▸ **Record set**
_ _ _

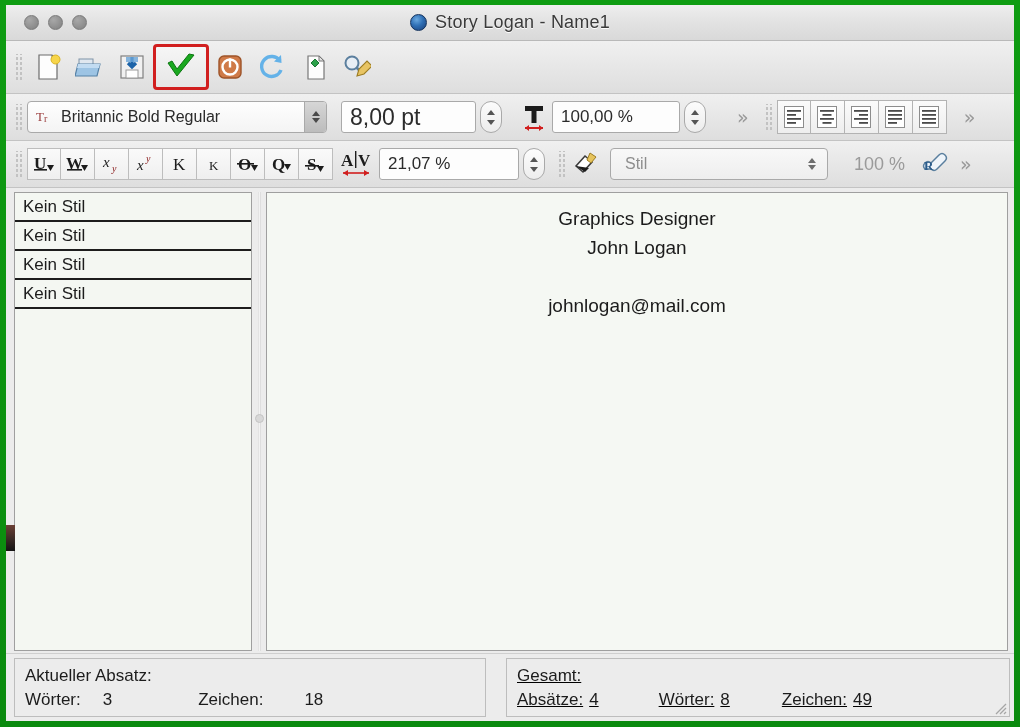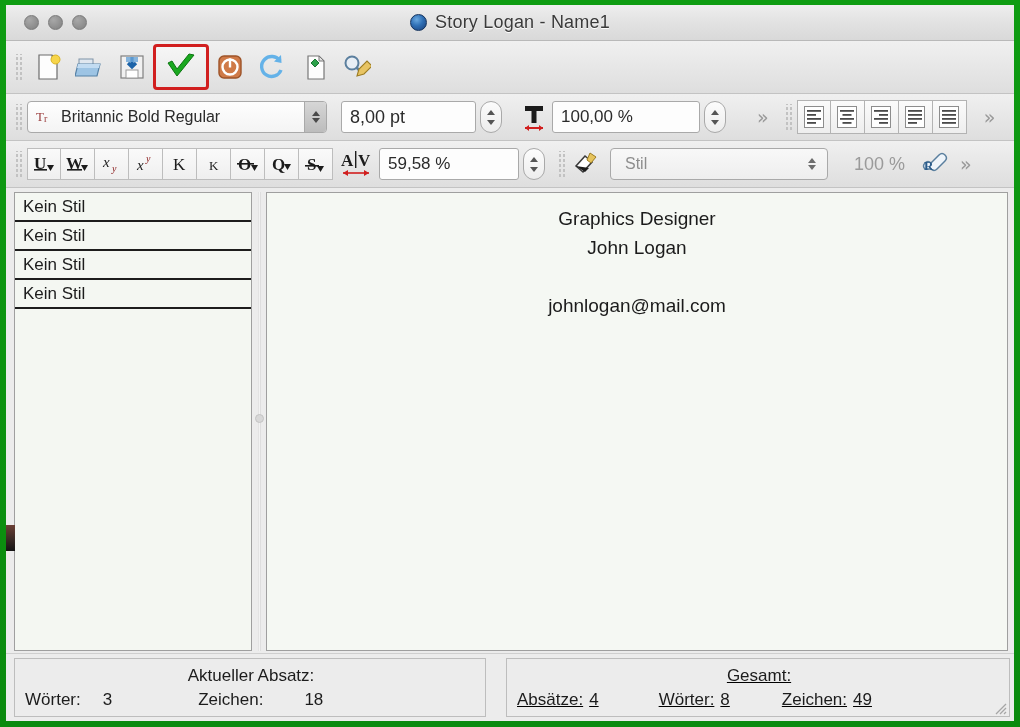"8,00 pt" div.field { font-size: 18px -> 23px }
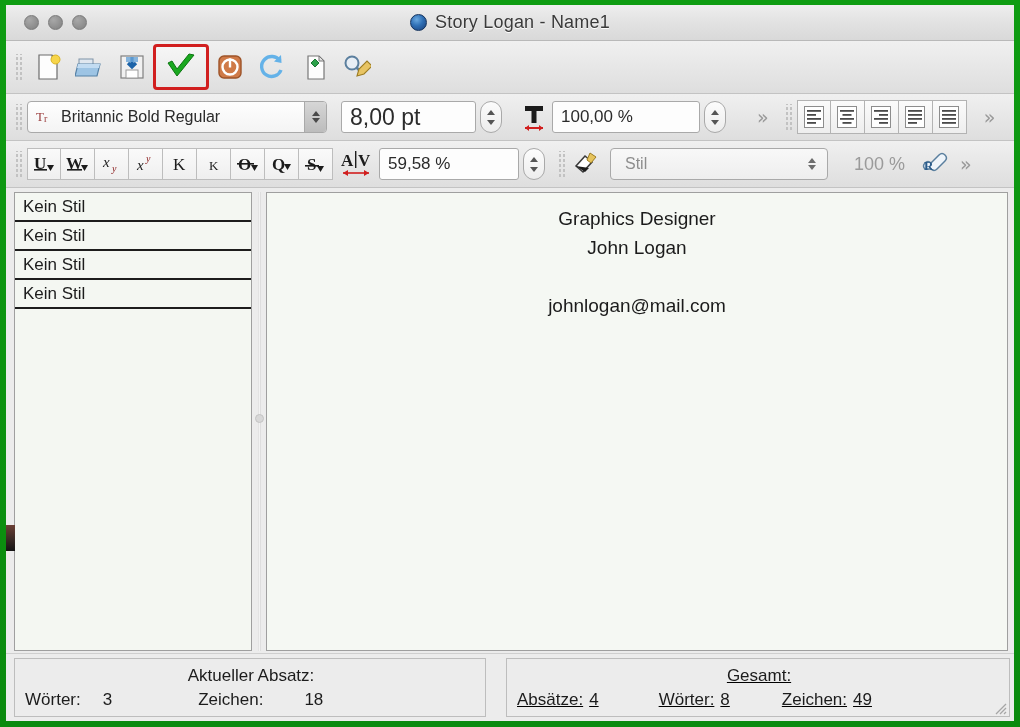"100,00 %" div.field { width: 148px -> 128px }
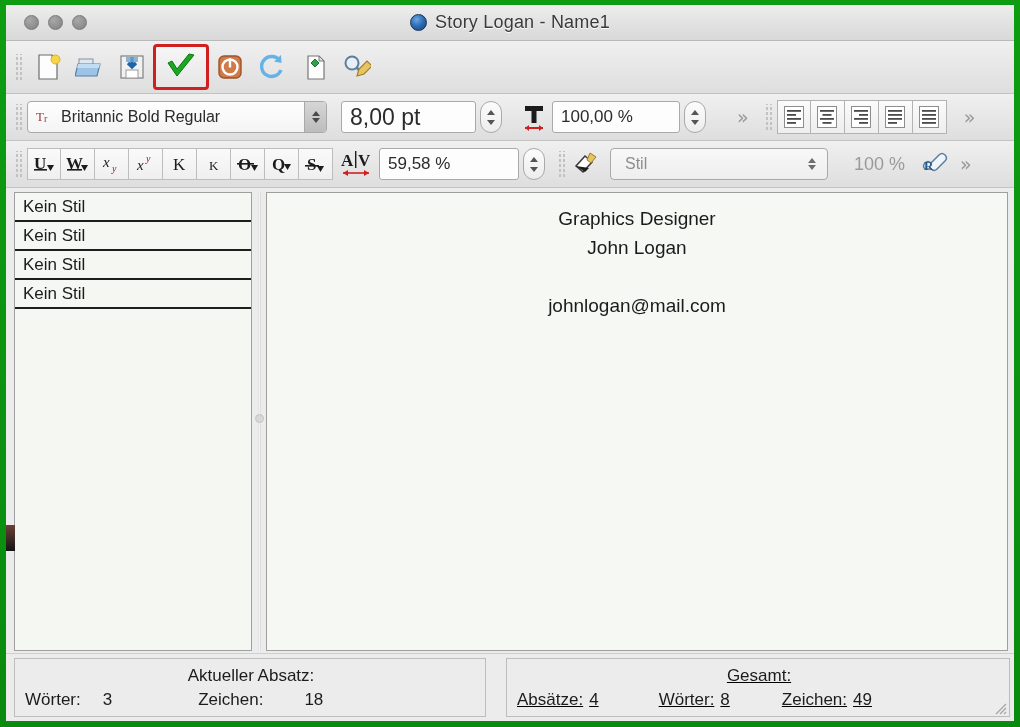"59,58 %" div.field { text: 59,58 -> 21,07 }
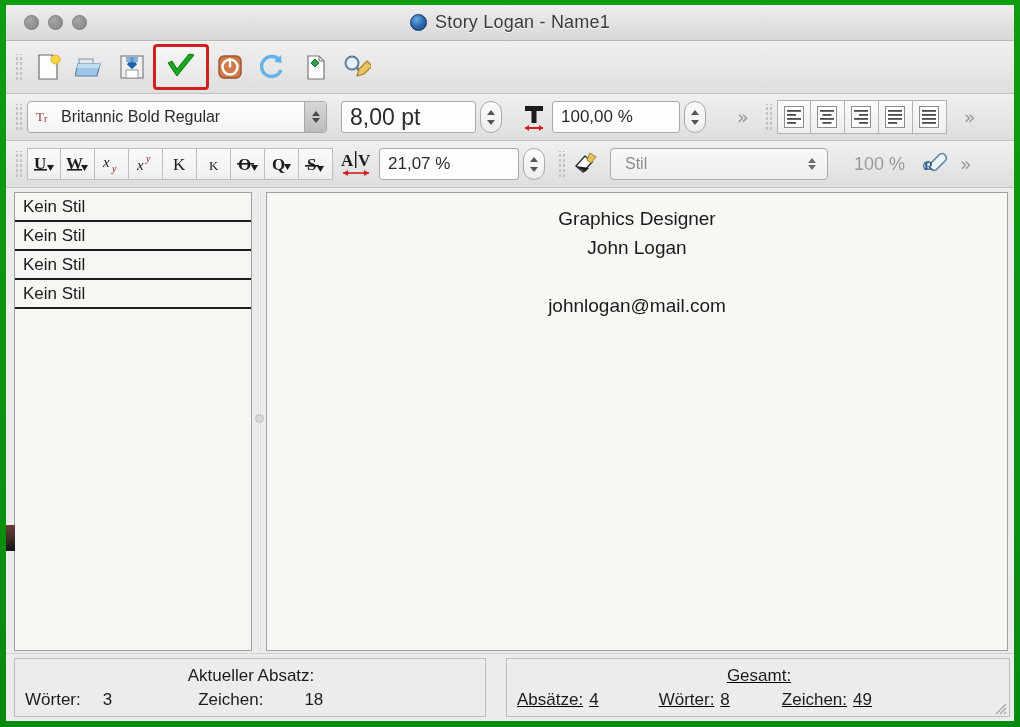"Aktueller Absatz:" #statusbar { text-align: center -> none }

_ _ _

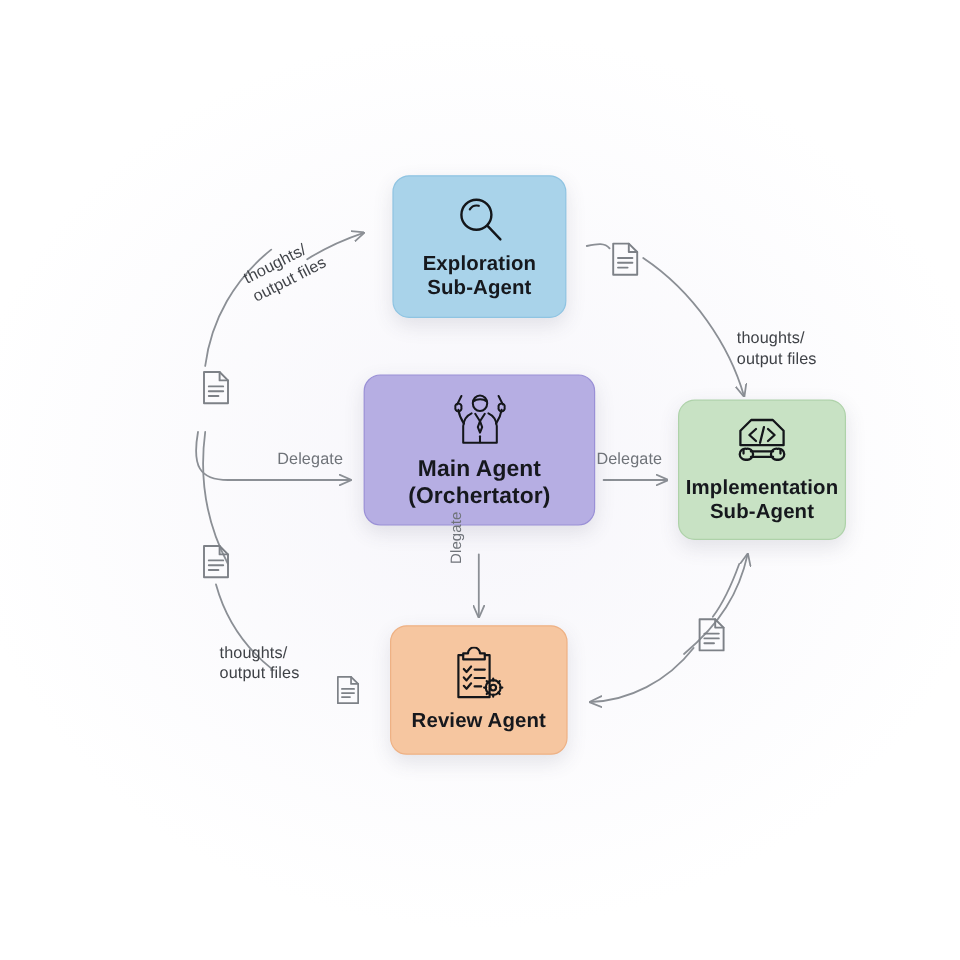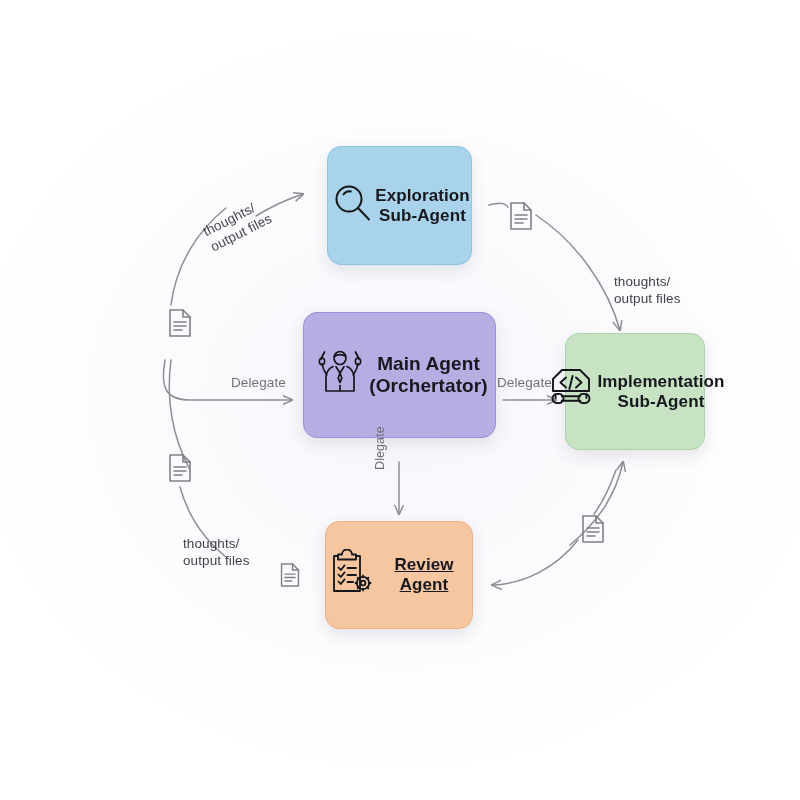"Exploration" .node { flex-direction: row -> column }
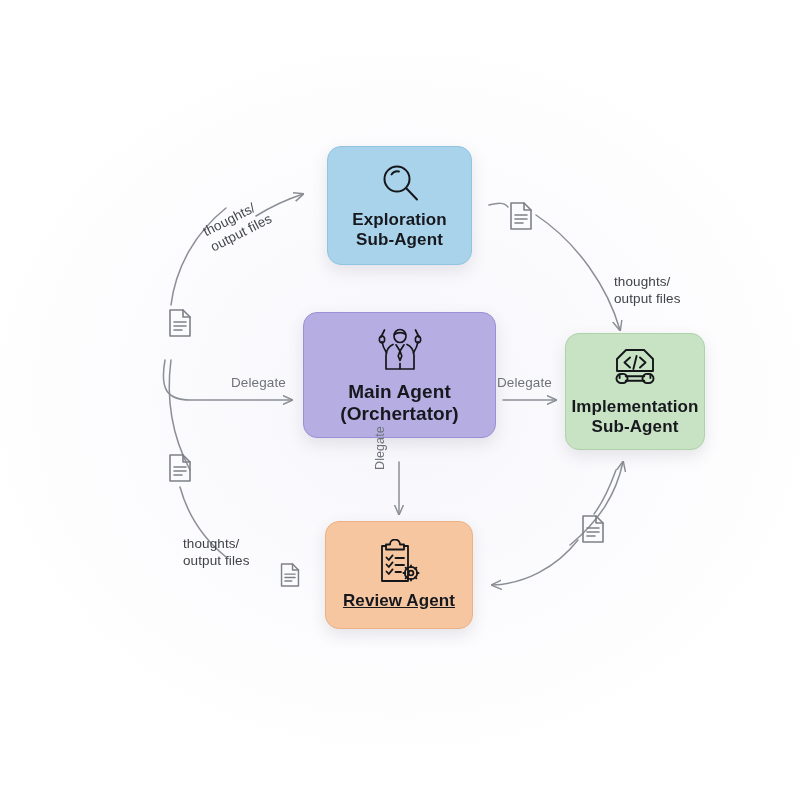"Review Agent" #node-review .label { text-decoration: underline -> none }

_ _ _

▸ **What is needed**
Using the data above, output the line that has "font-size: 18px ->", the line that has "text-align: center ->", and whatever lines fall between, each exactly as it stands and without pictures.

▸ **Solution for this problem**
"8,00 pt" div.field { font-size: 18px -> 23px }
"100,00 %" div.field { width: 148px -> 128px }
"59,58 %" div.field { text: 59,58 -> 21,07 }
"Aktueller Absatz:" #statusbar { text-align: center -> none }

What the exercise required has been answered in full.